Some of the 2017 awardees have doctoral degrees related to oceanography. But the fellowship also encourages applicants from quantitative areas, such as physics and mathematical modeling, because the interdisciplinary nature of marine microbial ecology means that quantitative research can have a significant impact. “If your training is in a physical field, it can be hard to move into ecology,” Carlson says. “We thought providing funding would encourage people to make that transition.”
Keisuke Inomura, a Simons Fellow at the University of Washington who is exploring mathematical models of the distribution of different nitrogen-fixing microbes in the ocean, says the fellowship offers him “more possibilities and more degrees of freedom” than he otherwise would have. Many postdoctoral fellowships last only one year, and even in a two-year position, “you have to get results very quickly — like, in one year — if you want to be a strong candidate for an assistant professor job,” Inomura says. Having a three-year fellowship essentially doubles that time frame, he says, lifting the pressure and allowing fellows to pursue more ambitious projects.

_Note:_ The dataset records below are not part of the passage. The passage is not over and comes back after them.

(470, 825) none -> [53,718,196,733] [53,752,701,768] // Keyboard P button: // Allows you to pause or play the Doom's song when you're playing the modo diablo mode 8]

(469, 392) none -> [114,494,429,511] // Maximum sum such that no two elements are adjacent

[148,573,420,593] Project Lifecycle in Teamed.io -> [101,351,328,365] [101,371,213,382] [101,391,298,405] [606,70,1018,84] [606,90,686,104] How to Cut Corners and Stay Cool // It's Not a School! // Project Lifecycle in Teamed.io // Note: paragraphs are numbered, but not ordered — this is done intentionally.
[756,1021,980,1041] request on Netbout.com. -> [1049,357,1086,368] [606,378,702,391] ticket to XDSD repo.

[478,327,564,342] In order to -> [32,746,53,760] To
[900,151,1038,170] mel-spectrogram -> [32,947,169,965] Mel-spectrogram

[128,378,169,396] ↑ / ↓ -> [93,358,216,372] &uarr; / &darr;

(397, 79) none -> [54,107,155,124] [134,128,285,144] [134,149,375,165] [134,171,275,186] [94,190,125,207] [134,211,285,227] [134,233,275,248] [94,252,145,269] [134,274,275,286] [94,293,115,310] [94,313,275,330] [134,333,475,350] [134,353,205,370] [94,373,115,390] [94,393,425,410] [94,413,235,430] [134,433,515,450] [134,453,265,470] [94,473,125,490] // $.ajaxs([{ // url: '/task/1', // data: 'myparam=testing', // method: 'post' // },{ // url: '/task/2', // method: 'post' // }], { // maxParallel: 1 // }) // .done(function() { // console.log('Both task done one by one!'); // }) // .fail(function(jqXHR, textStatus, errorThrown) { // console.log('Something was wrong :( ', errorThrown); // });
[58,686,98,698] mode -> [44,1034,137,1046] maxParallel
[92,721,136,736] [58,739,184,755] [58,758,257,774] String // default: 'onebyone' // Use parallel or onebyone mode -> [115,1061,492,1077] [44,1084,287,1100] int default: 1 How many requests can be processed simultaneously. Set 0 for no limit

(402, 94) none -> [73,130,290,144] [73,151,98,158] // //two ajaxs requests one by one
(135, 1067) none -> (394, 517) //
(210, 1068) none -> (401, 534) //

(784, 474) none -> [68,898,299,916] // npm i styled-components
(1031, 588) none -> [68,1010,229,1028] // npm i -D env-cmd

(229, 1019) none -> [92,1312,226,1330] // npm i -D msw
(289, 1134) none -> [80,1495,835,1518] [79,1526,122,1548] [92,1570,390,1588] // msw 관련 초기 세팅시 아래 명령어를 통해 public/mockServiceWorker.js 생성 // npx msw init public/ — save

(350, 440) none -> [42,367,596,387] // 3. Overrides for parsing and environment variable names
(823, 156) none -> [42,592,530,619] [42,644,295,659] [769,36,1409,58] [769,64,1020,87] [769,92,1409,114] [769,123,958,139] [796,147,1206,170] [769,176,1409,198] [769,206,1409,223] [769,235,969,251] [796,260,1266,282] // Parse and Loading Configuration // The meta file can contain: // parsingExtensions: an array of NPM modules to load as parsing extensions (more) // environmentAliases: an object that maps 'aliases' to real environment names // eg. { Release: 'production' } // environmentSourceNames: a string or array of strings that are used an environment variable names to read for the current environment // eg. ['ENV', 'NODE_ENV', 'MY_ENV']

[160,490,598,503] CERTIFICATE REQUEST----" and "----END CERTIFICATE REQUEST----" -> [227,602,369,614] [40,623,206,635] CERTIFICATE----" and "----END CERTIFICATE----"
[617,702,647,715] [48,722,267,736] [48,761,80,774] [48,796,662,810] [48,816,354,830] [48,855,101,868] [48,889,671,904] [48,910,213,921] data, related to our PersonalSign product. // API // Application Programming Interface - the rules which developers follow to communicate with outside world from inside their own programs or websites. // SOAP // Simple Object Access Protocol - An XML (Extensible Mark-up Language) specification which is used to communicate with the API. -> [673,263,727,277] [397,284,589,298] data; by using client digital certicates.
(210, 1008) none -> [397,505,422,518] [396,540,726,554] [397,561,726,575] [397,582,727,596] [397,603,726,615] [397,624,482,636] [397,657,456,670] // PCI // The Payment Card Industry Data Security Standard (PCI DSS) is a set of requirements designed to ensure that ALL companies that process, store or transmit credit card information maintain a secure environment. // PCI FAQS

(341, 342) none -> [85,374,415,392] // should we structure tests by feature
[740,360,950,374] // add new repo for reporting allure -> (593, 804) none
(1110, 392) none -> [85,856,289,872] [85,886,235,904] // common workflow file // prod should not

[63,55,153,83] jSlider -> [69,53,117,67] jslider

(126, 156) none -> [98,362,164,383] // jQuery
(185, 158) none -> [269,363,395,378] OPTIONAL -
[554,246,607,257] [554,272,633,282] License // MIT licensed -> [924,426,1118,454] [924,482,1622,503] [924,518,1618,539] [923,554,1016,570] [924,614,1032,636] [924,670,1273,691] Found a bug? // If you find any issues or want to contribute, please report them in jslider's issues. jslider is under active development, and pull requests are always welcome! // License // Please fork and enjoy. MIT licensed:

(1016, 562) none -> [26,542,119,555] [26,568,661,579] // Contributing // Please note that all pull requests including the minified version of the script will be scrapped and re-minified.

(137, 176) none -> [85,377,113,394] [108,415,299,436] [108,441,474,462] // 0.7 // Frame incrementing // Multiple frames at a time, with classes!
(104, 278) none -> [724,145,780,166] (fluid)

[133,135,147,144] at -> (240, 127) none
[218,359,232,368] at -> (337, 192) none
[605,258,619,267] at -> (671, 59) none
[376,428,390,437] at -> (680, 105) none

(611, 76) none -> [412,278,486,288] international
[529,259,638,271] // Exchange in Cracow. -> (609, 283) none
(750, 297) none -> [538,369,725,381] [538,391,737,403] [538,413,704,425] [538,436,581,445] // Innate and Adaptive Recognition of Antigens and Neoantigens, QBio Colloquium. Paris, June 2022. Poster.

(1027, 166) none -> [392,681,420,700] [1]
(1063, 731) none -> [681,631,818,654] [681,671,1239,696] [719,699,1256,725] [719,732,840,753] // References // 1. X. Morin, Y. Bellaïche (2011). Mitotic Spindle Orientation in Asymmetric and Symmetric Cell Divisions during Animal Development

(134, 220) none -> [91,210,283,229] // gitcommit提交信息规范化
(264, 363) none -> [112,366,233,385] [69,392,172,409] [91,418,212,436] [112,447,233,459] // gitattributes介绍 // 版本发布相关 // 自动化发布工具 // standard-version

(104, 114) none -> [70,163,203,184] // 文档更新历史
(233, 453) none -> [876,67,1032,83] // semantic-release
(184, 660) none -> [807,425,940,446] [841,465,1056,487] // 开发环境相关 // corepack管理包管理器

Natalie Cohen is using her Simons fellowship at Woods Hole Oceanographic Institution in Massachusetts to study how marine microbes adapt to changing supplies of trace metals. The other postdoctoral opportunities she had applied for involved joining existing research projects instead of designing experiments based on her own specific interests, she says.
“The day I got my acceptance letter for the Simons fellowship was the best day of my life, because it meant I could continue to study what I was most passionate about,” she says, and three years’ worth of funding “means that instead of spending my time writing grants, I can put all my efforts into doing the best science I can.”